- **Required action**
Report every line of the records that contains the word "lint".

- **Input**
────────
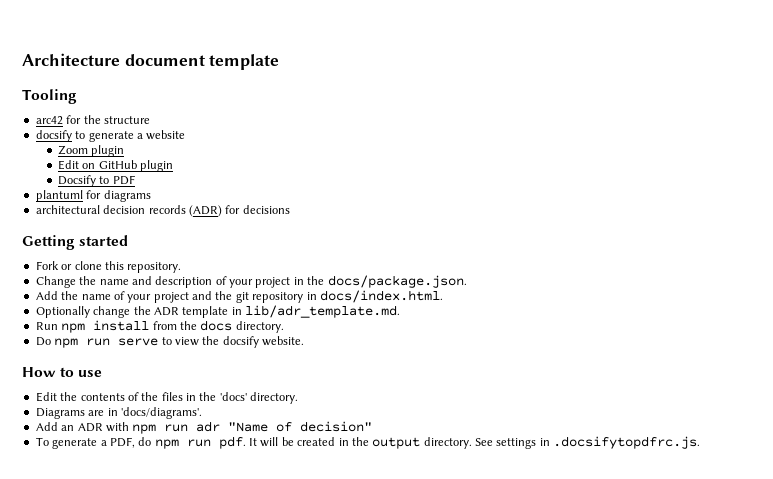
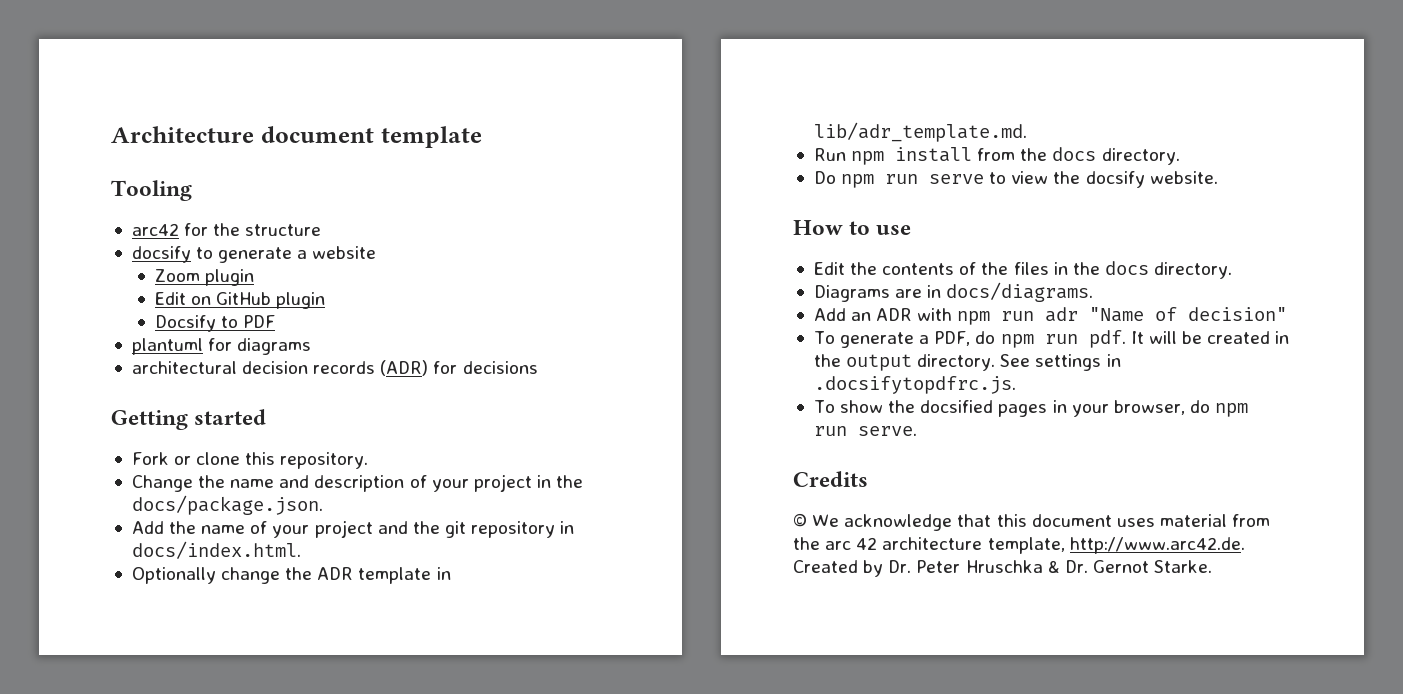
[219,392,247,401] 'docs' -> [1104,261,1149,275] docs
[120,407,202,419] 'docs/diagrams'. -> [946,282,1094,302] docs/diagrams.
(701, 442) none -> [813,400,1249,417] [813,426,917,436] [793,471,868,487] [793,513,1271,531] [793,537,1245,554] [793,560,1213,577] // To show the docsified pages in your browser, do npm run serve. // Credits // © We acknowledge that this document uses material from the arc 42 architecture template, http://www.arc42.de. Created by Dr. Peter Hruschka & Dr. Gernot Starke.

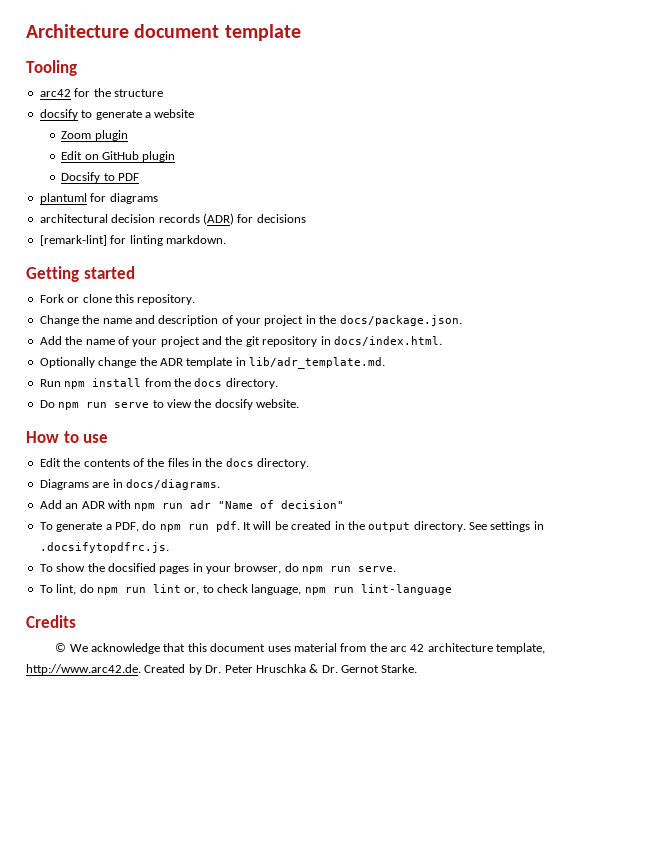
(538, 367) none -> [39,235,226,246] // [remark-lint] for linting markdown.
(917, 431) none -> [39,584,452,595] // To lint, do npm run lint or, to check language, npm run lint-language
────────
- **Task result**
(538, 367) none -> [39,235,226,246] // [remark-lint] for linting markdown.
(917, 431) none -> [39,584,452,595] // To lint, do npm run lint or, to check language, npm run lint-language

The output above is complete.